● **Instructions to follow**:
The response should contain only those lines of the entries below that include the string "sans".

● **Data supplied**:
-------------------------

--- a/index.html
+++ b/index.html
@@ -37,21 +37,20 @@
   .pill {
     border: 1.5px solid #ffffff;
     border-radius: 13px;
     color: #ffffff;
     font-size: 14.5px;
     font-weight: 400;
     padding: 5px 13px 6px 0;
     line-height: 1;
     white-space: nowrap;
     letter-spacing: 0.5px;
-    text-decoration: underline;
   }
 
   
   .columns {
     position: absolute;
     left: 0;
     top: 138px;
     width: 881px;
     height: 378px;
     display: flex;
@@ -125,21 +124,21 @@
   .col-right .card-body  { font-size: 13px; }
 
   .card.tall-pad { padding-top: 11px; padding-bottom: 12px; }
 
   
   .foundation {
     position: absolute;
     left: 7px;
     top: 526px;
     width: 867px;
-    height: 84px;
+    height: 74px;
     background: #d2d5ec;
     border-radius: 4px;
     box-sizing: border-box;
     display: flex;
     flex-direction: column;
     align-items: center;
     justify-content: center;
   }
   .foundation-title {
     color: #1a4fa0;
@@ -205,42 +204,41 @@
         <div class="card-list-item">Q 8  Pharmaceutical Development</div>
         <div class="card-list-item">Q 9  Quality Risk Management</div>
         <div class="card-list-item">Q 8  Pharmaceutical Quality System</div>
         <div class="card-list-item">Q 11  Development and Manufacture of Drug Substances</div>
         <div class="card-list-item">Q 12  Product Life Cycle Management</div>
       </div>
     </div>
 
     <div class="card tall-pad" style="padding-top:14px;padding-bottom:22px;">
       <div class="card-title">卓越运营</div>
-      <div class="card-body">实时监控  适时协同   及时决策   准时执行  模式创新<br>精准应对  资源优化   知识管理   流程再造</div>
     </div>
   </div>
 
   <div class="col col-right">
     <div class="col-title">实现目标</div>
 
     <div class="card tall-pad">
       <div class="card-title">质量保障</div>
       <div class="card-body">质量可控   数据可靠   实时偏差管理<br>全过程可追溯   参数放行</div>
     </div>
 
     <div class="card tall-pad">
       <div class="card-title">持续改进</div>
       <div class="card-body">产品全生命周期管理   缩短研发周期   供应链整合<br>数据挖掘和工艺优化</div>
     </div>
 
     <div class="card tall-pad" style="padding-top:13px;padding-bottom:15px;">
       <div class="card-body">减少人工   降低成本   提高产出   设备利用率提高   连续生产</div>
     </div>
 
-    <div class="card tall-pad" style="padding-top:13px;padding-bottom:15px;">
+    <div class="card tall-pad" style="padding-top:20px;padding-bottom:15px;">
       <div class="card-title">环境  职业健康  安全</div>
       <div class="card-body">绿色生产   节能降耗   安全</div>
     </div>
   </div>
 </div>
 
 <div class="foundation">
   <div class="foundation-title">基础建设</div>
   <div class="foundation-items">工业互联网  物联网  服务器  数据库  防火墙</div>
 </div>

-------------------------

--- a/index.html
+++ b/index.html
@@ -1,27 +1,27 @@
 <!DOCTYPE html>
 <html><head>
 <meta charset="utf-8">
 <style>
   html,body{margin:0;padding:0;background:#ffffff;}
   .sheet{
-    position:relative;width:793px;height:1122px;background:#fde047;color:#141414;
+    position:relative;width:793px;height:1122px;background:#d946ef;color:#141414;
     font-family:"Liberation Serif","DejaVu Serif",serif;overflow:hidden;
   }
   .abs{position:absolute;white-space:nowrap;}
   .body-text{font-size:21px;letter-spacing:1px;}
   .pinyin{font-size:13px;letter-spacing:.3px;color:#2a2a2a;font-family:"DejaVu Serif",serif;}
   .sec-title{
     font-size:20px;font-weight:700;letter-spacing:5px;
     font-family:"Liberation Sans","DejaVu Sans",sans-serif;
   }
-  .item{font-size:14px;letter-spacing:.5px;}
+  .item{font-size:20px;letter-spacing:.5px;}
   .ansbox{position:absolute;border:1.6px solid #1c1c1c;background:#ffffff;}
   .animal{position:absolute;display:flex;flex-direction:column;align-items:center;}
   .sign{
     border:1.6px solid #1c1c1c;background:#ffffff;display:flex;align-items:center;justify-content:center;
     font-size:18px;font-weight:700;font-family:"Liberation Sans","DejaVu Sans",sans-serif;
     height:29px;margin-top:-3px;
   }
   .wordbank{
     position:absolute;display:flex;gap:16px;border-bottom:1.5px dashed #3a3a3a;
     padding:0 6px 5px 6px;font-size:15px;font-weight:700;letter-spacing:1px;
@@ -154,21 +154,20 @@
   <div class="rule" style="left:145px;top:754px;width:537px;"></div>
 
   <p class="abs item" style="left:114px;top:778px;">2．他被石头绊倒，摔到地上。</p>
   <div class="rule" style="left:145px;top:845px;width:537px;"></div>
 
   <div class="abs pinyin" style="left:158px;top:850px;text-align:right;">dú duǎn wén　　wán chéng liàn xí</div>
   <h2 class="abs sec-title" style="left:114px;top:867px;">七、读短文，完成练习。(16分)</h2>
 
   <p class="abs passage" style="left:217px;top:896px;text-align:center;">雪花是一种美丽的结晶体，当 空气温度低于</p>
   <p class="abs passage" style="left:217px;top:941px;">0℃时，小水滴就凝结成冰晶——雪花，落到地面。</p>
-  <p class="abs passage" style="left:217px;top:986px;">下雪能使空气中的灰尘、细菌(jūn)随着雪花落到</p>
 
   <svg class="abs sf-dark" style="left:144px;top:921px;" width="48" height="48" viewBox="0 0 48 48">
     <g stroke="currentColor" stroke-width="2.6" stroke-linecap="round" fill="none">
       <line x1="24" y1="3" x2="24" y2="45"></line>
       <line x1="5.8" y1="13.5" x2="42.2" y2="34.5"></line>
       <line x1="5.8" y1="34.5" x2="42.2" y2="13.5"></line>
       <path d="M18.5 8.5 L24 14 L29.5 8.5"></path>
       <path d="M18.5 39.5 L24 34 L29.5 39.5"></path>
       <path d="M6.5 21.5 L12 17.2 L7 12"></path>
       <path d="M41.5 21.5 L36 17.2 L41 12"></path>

-------------------------

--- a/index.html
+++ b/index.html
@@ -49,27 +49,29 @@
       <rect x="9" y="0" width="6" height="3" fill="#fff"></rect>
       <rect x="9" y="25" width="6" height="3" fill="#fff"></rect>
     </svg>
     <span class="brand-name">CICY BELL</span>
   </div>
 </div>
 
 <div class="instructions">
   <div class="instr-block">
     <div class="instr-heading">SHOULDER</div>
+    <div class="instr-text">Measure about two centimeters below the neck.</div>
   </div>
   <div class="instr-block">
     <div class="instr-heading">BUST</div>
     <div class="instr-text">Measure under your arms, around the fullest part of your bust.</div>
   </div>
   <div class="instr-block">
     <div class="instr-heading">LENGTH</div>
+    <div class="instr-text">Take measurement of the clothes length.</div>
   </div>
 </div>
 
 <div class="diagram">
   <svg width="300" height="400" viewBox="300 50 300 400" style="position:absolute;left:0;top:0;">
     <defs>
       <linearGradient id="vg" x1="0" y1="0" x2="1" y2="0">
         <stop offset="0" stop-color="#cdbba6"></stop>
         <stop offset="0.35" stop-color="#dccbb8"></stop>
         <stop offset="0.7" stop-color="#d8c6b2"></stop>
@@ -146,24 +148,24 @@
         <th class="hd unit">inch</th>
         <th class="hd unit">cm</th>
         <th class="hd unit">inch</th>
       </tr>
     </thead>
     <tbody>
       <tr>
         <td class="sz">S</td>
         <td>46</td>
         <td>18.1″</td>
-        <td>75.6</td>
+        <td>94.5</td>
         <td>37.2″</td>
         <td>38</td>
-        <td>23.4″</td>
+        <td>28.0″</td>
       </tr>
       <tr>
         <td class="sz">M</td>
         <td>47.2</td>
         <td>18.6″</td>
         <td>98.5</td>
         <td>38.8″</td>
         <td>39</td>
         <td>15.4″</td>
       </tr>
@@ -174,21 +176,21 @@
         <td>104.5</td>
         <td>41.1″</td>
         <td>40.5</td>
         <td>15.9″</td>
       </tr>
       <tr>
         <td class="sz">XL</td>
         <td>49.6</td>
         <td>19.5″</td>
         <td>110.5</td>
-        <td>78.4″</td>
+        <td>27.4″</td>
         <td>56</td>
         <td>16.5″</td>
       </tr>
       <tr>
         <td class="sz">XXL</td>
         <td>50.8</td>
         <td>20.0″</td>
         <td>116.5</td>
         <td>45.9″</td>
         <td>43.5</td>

-------------------------

● **Answer box**:
     font-family:"Liberation Sans","DejaVu Sans",sans-serif;
     font-size:18px;font-weight:700;font-family:"Liberation Sans","DejaVu Sans",sans-serif;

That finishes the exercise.